• **Exercise prompt**
From the line containing "tax: 6.25% = 3842.10 -> 6.25% = 3878.98" through the last line of the entries below, repeat each line word for word and leave out the rest.

━━━━━ Supplied records ━━━━━

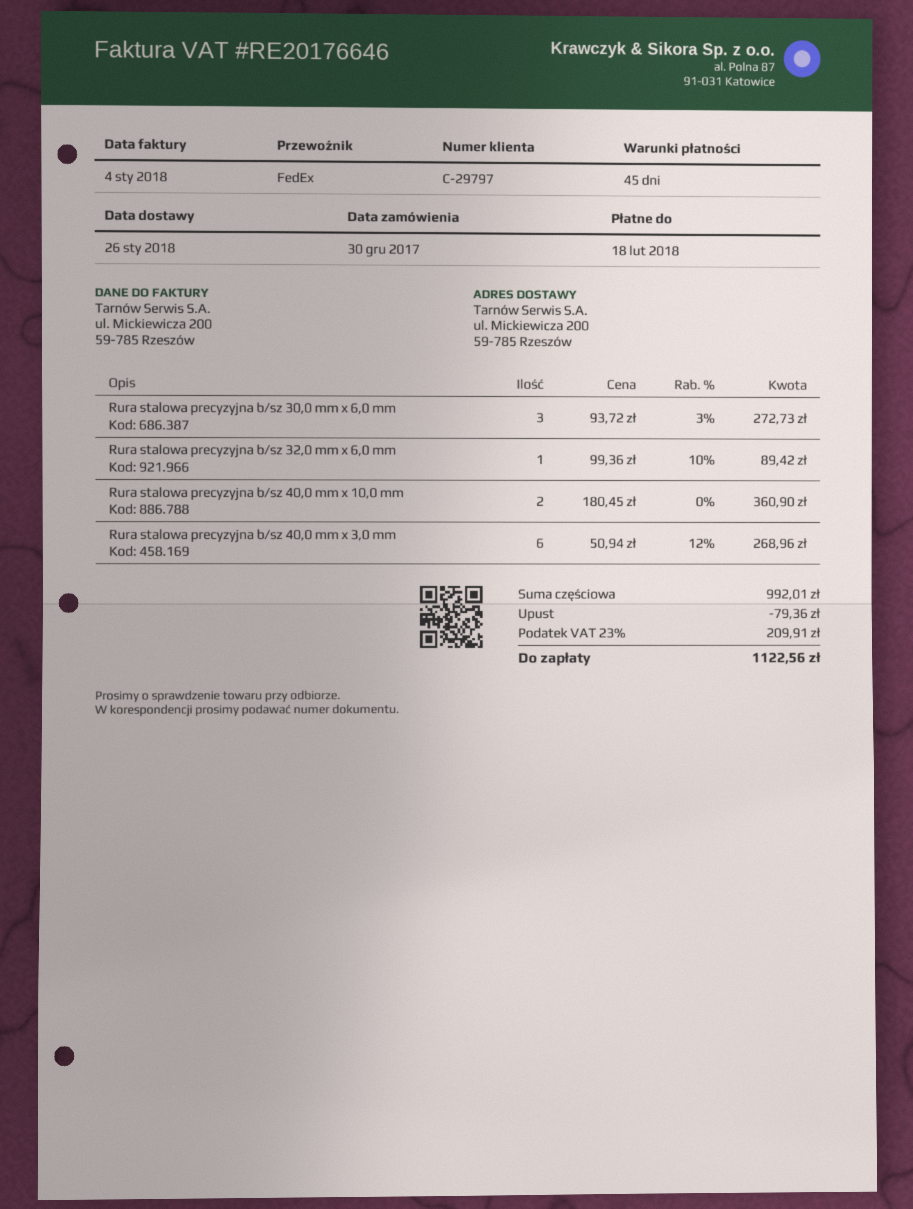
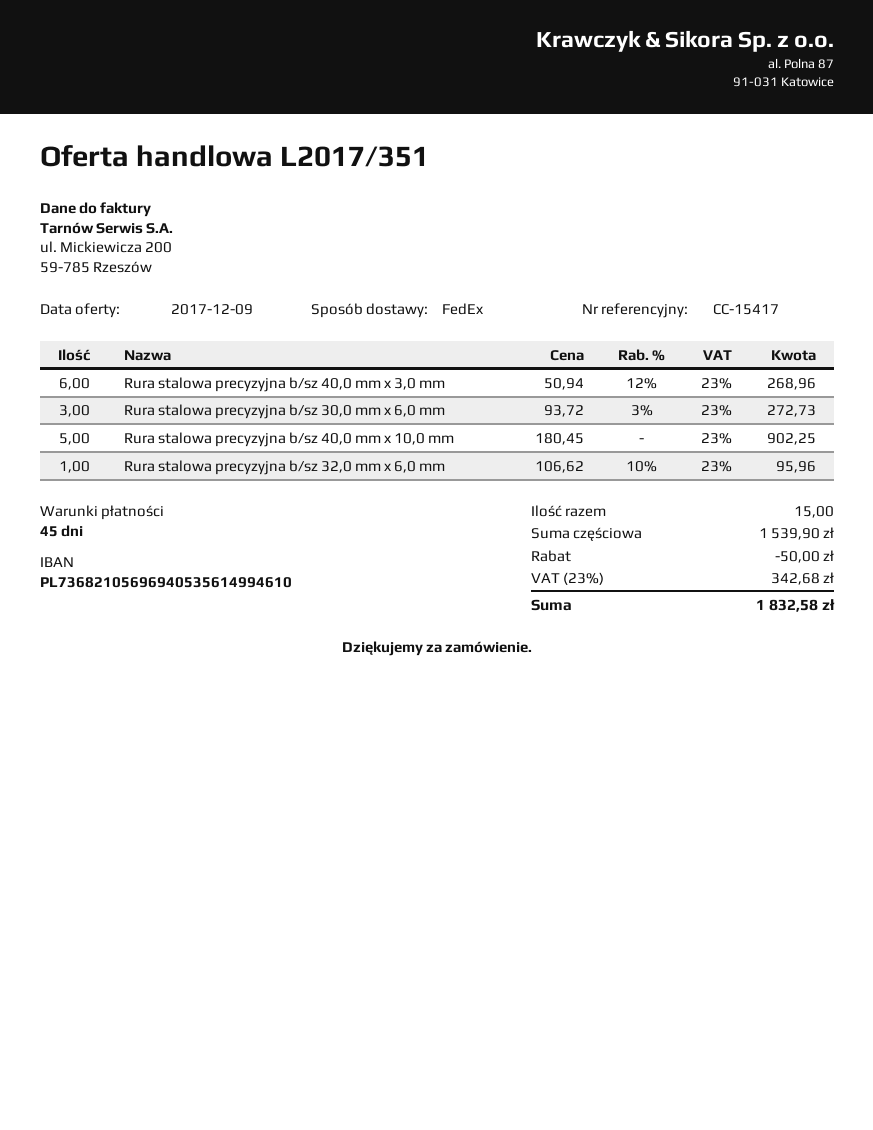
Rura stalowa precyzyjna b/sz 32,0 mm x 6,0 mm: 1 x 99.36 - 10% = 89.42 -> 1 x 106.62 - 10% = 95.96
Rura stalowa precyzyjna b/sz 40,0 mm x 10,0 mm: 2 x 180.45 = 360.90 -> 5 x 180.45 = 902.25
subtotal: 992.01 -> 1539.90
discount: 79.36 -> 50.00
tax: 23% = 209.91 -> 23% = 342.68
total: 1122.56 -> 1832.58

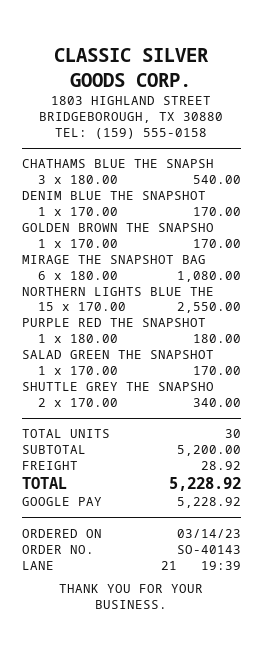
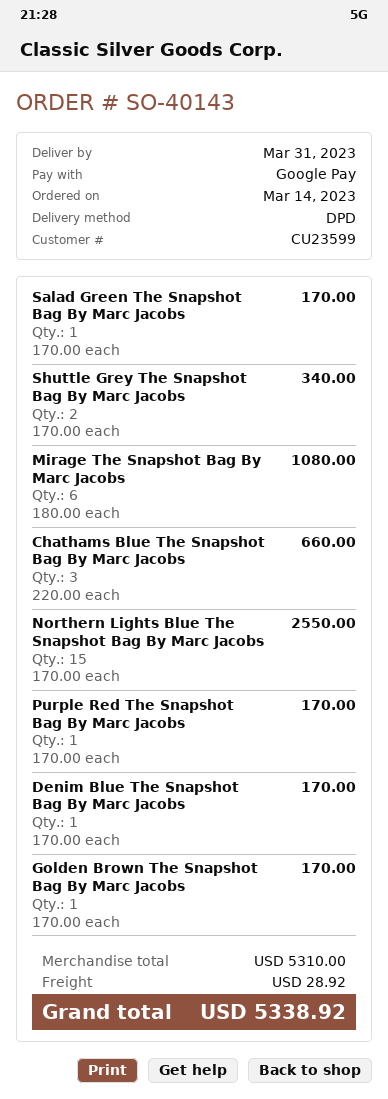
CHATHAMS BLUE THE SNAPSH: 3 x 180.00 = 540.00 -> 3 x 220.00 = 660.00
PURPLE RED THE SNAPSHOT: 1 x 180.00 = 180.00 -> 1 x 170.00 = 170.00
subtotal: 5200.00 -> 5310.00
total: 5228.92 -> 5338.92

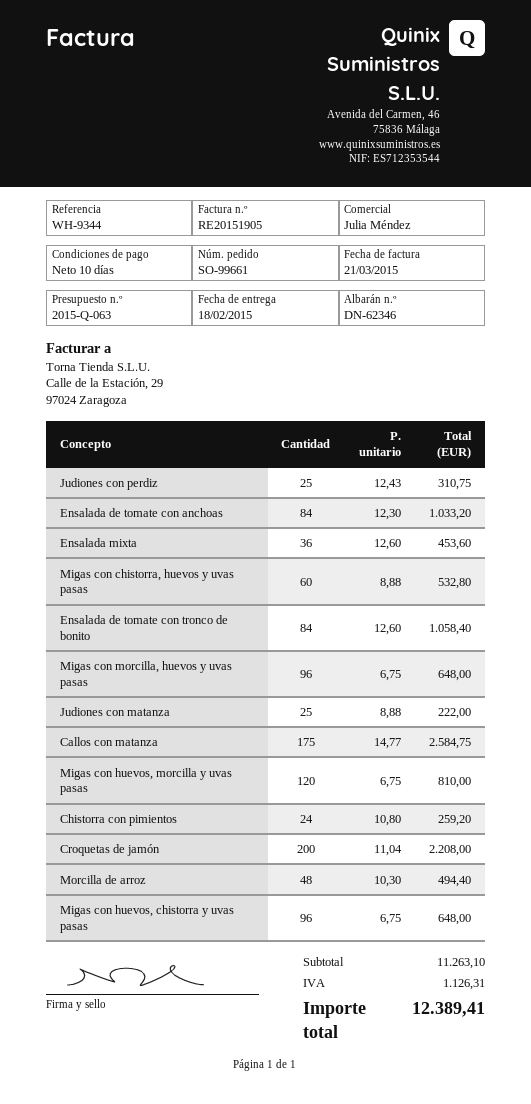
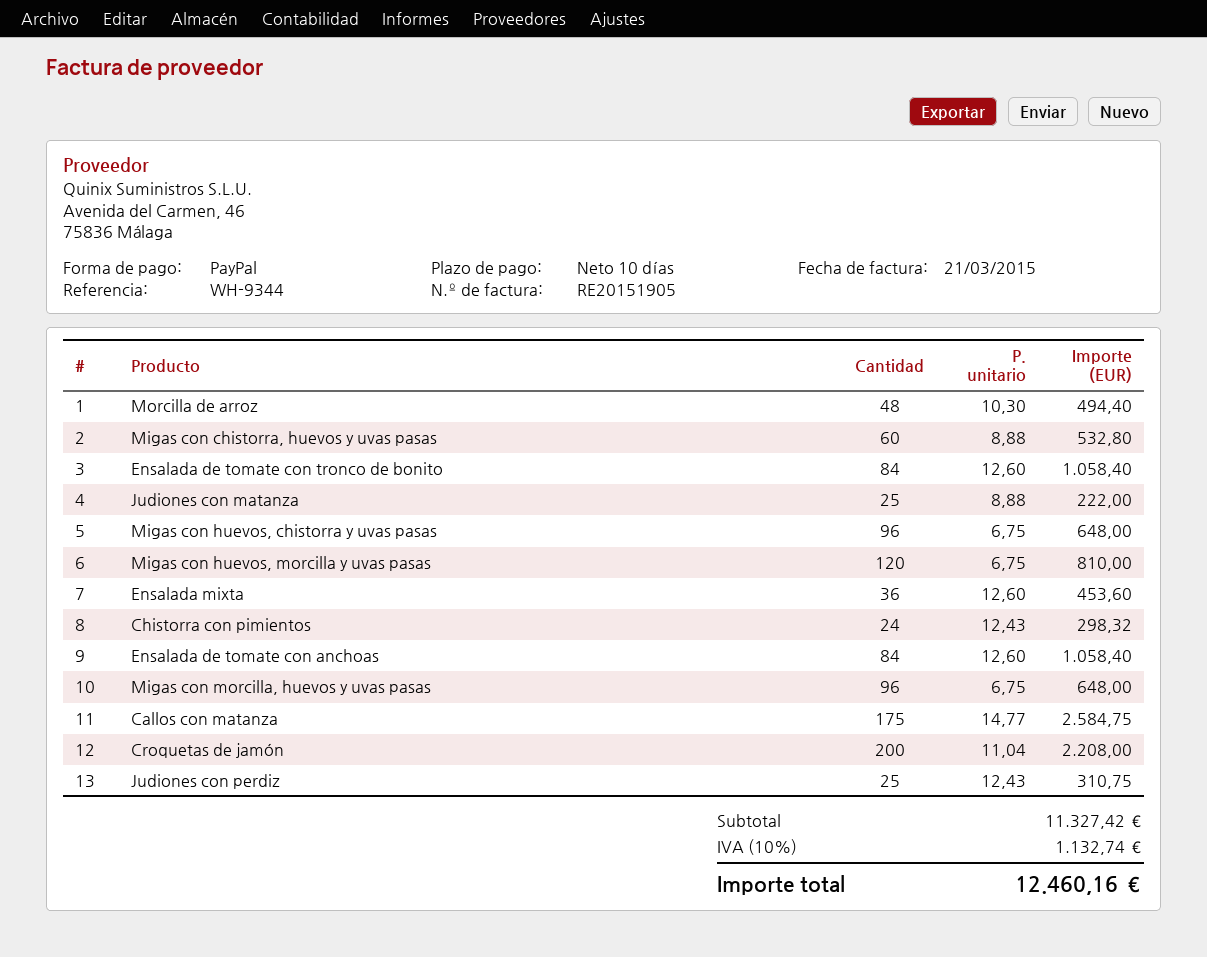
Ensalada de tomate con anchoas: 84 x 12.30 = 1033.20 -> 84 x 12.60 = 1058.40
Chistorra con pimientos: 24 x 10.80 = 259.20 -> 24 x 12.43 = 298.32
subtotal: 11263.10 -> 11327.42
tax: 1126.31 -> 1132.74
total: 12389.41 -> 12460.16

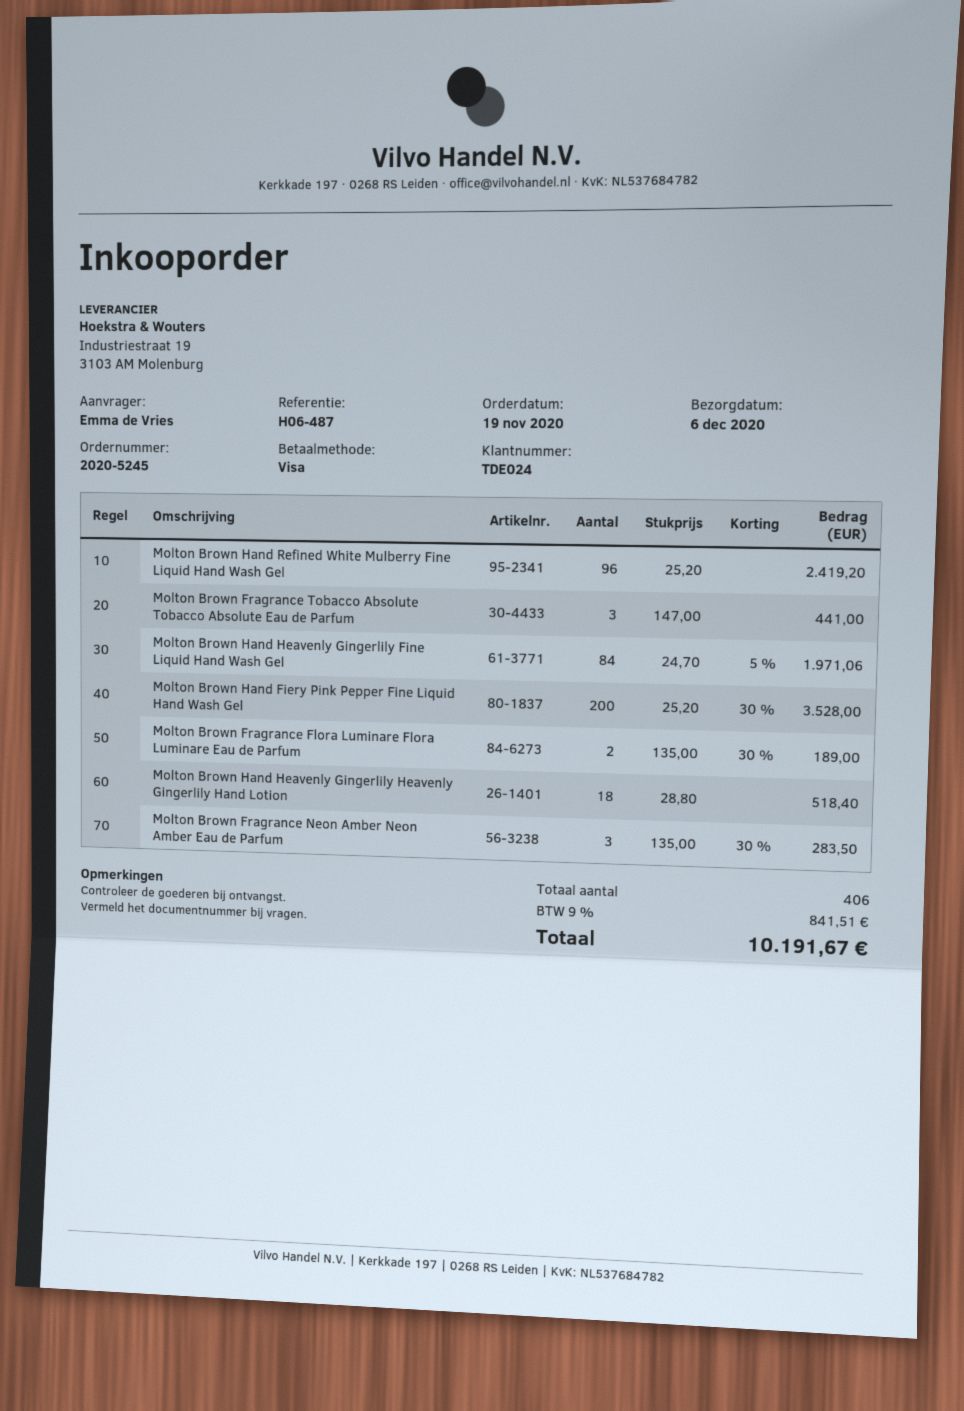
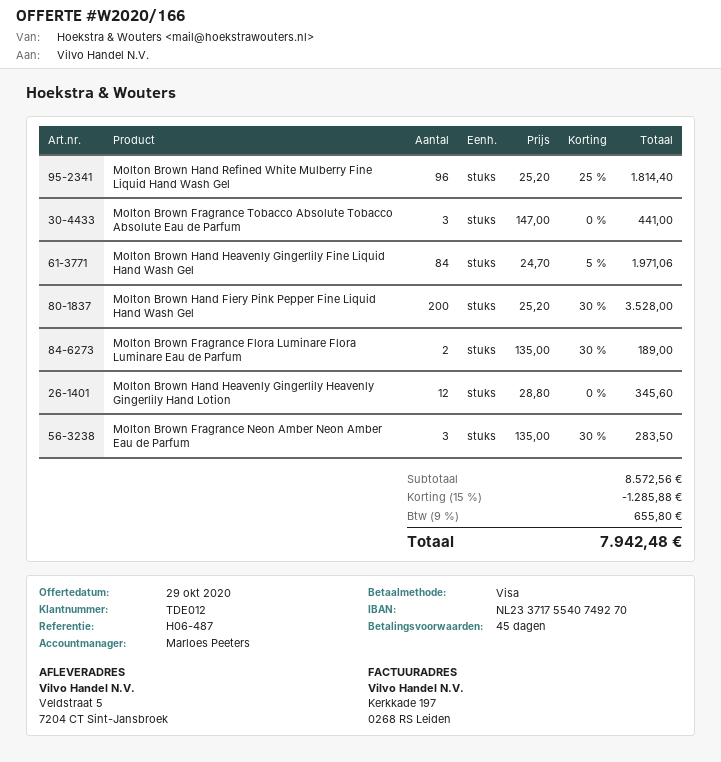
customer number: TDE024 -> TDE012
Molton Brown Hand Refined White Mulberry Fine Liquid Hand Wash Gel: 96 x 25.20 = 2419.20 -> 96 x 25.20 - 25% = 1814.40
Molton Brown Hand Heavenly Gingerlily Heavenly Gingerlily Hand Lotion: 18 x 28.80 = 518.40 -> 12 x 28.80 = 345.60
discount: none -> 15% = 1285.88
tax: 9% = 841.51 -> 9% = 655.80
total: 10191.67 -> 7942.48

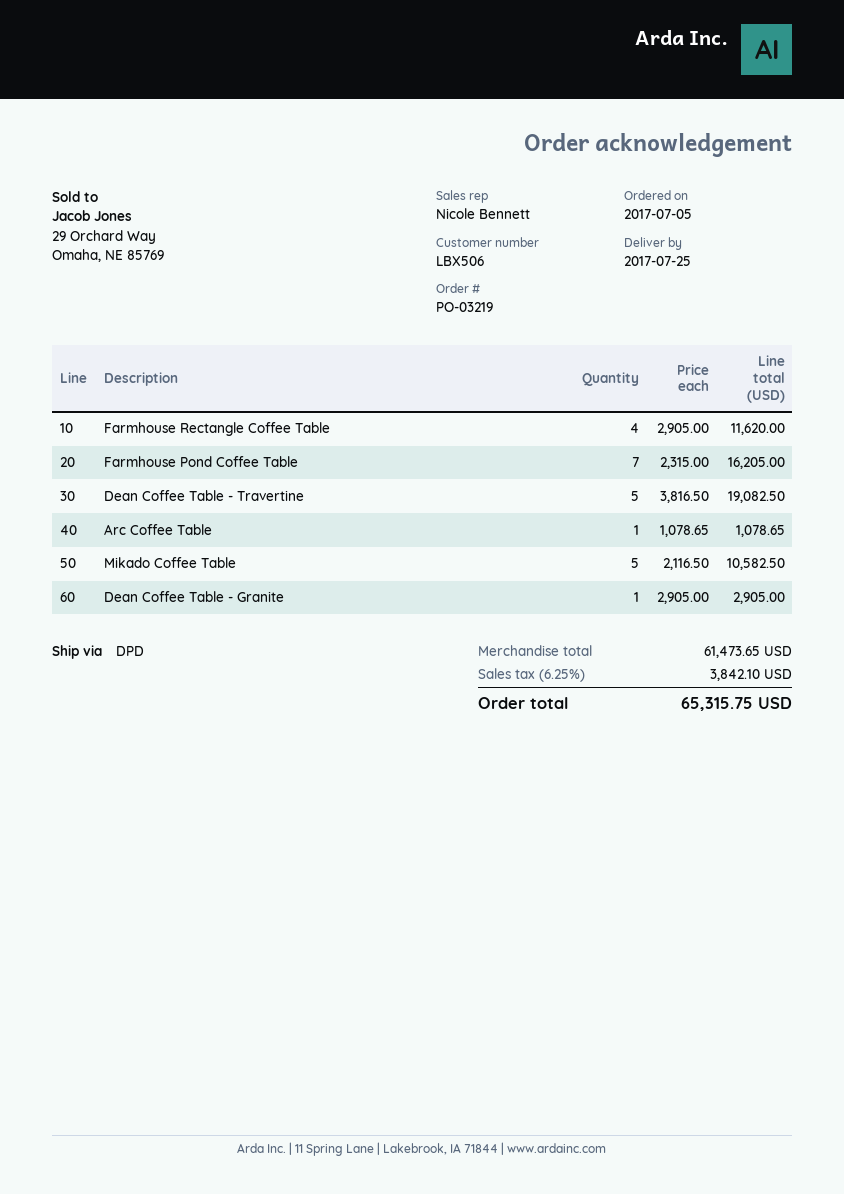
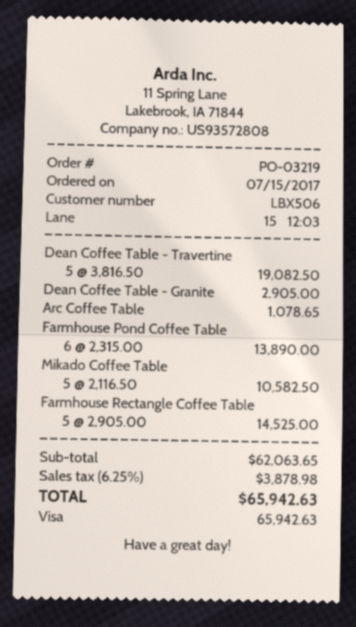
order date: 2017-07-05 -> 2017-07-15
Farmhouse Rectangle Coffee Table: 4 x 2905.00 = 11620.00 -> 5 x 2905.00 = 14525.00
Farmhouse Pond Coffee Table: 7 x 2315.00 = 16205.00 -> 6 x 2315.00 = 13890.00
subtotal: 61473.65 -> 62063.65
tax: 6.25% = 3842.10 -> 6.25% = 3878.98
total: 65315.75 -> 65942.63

━━━━━

• **Answer area**
tax: 6.25% = 3842.10 -> 6.25% = 3878.98
total: 65315.75 -> 65942.63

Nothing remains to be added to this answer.